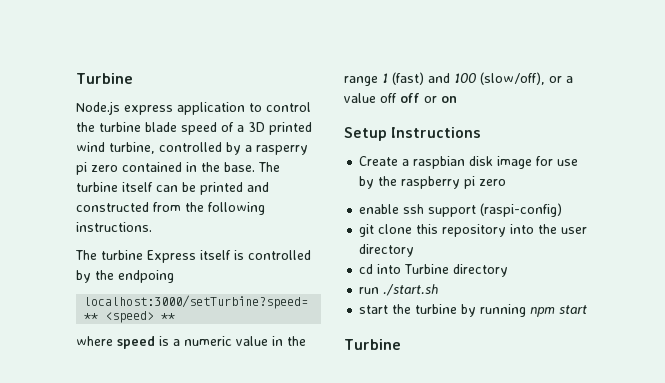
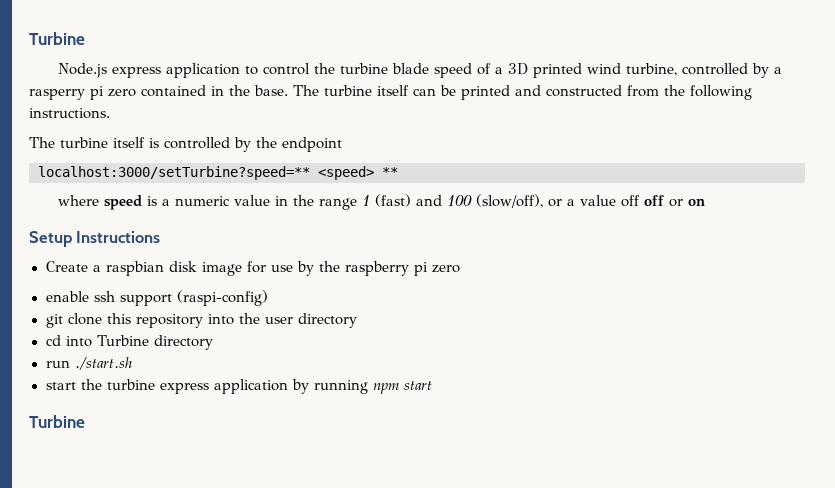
[147,250,196,263] Express -> (108, 142) none
[118,270,174,283] endpoing -> [282,137,342,152] endpoint
(458, 309) none -> [159,379,288,394] express application

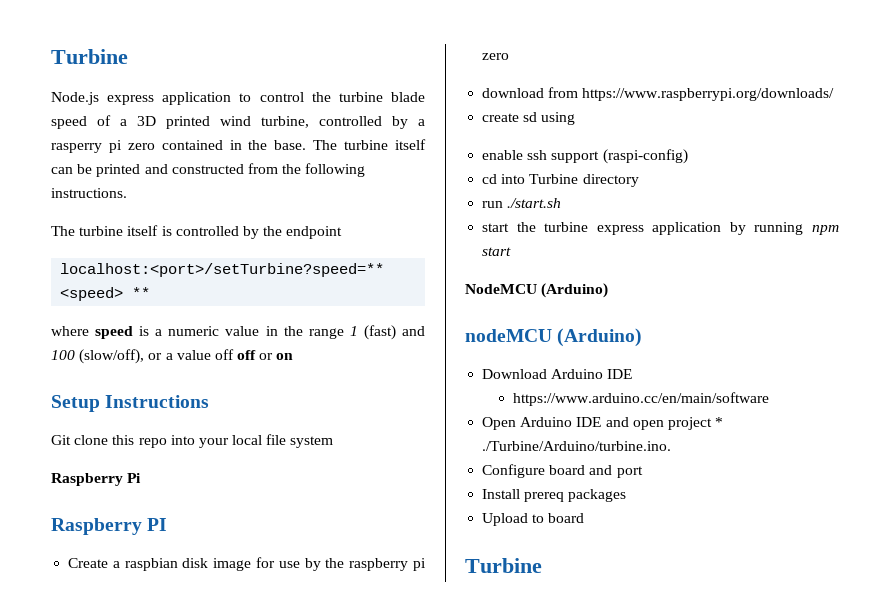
[38,166,310,180] localhost:3000/setTurbine?speed=** -> [60,263,385,277] localhost:<port>/setTurbine?speed=**
(161, 237) none -> [51,434,334,448] [51,473,142,486] [51,518,168,535] // Git clone this repo into your local file system // Raspberry Pi // Raspberry PI
[45,290,268,306] [45,313,357,328] enable ssh support (raspi-config) // git clone this repository into the user directory -> [482,87,835,101] [482,112,576,125] [482,149,688,164] download from https://www.raspberrypi.org/downloads/ // create sd using // enable ssh support (raspi-config)
(432, 385) none -> [465,283,609,298] [465,328,643,347] [482,369,633,379] [512,392,769,406] [482,417,724,430] [482,441,672,451] [482,464,643,478] [482,489,627,502] [482,513,585,526] // NodeMCU (Arduino) // nodeMCU (Arduino) // Download Arduino IDE // https://www.arduino.cc/en/main/software // Open Arduino IDE and open project * ./Turbine/Arduino/turbine.ino. // Configure board and port // Install prereq packages // Upload to board

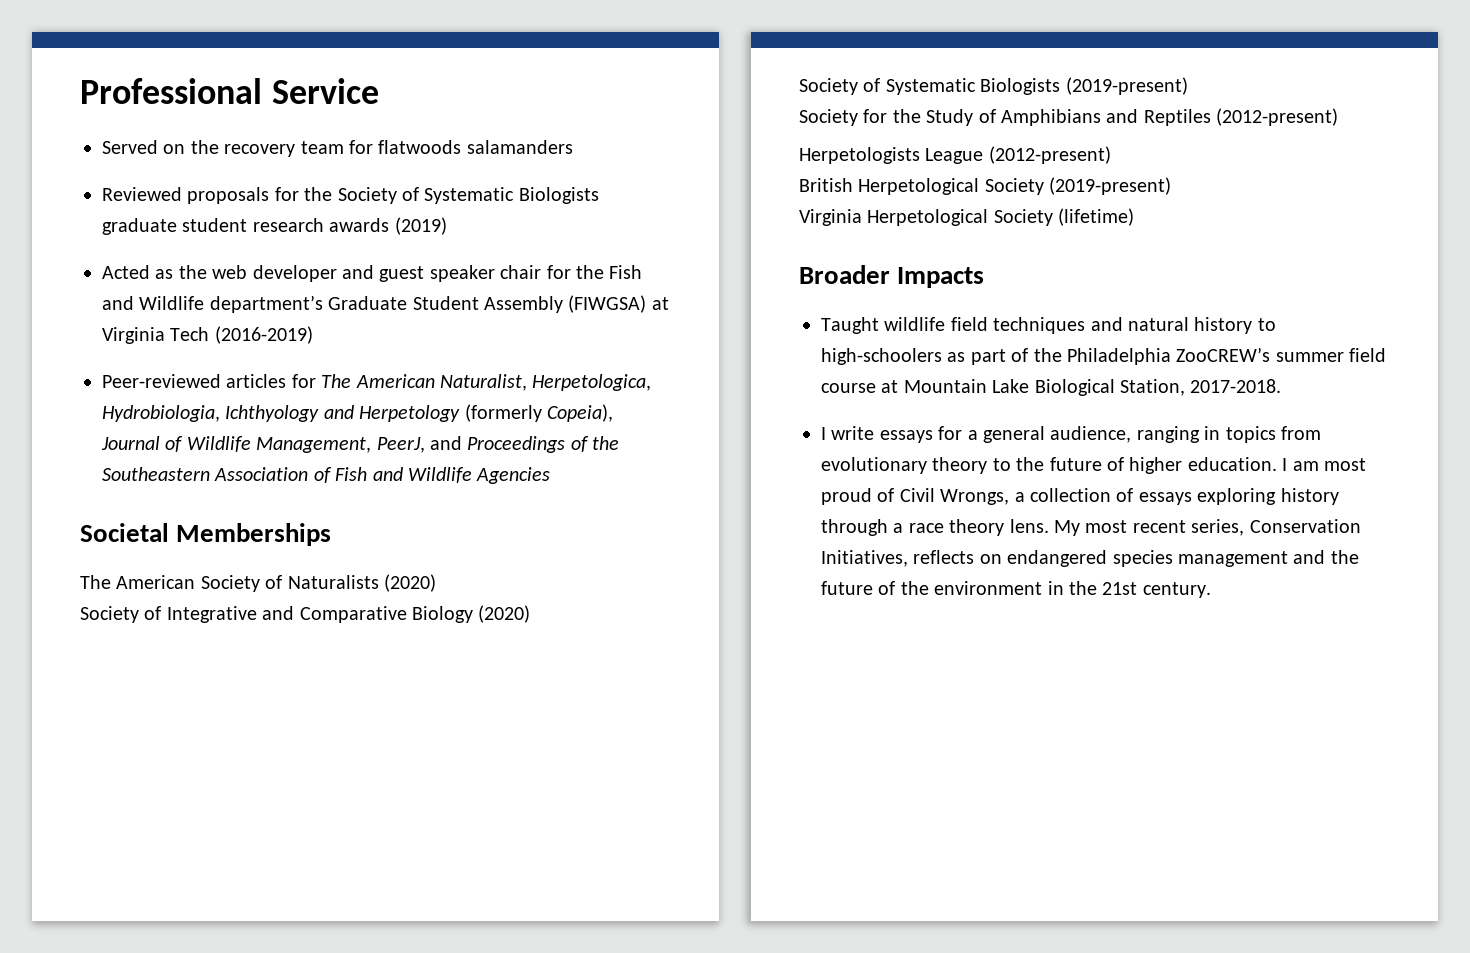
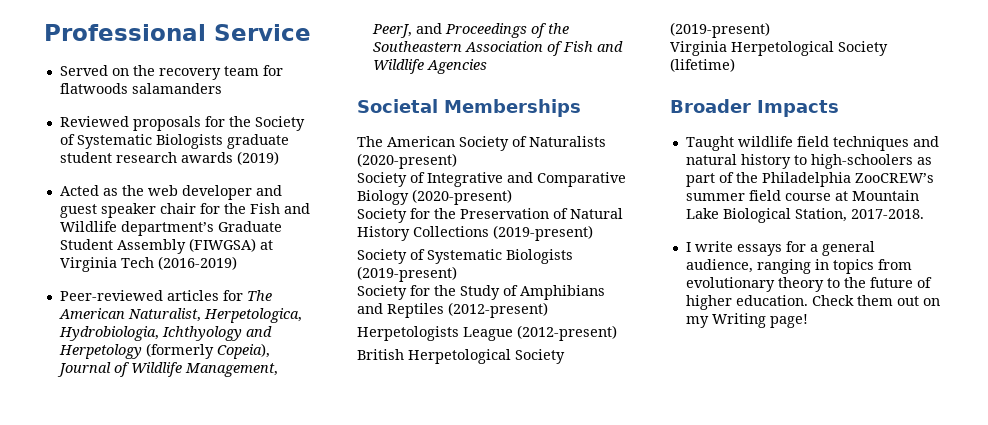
[384,574,436,592] (2020) -> [357,153,457,169] (2020-present)
[478,605,531,623] (2020) -> [412,189,512,205] [357,208,623,223] [357,225,593,241] (2020-present) // Society for the Preservation of Natural History Collections (2019-present)
[1282,458,1366,471] [821,488,1339,505] [821,519,1361,536] [821,550,1359,567] [821,581,1211,598] I am most proud of Civil Wrongs, a collection of essays exploring history through a race theory lens. My most recent series, Conservation Initiatives, reflects on endangered species management and the future of the environment in the 21st century. -> [811,295,940,306] [685,313,808,328] Check them out on my Writing page!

WORK INSTRUCTION |
Please give the data above again in exact form and omit every picture.

TASK OUTPUT |
[147,250,196,263] Express -> (108, 142) none
[118,270,174,283] endpoing -> [282,137,342,152] endpoint
(458, 309) none -> [159,379,288,394] express application

[38,166,310,180] localhost:3000/setTurbine?speed=** -> [60,263,385,277] localhost:<port>/setTurbine?speed=**
(161, 237) none -> [51,434,334,448] [51,473,142,486] [51,518,168,535] // Git clone this repo into your local file system // Raspberry Pi // Raspberry PI
[45,290,268,306] [45,313,357,328] enable ssh support (raspi-config) // git clone this repository into the user directory -> [482,87,835,101] [482,112,576,125] [482,149,688,164] download from https://www.raspberrypi.org/downloads/ // create sd using // enable ssh support (raspi-config)
(432, 385) none -> [465,283,609,298] [465,328,643,347] [482,369,633,379] [512,392,769,406] [482,417,724,430] [482,441,672,451] [482,464,643,478] [482,489,627,502] [482,513,585,526] // NodeMCU (Arduino) // nodeMCU (Arduino) // Download Arduino IDE // https://www.arduino.cc/en/main/software // Open Arduino IDE and open project * ./Turbine/Arduino/turbine.ino. // Configure board and port // Install prereq packages // Upload to board

[384,574,436,592] (2020) -> [357,153,457,169] (2020-present)
[478,605,531,623] (2020) -> [412,189,512,205] [357,208,623,223] [357,225,593,241] (2020-present) // Society for the Preservation of Natural History Collections (2019-present)
[1282,458,1366,471] [821,488,1339,505] [821,519,1361,536] [821,550,1359,567] [821,581,1211,598] I am most proud of Civil Wrongs, a collection of essays exploring history through a race theory lens. My most recent series, Conservation Initiatives, reflects on endangered species management and the future of the environment in the 21st century. -> [811,295,940,306] [685,313,808,328] Check them out on my Writing page!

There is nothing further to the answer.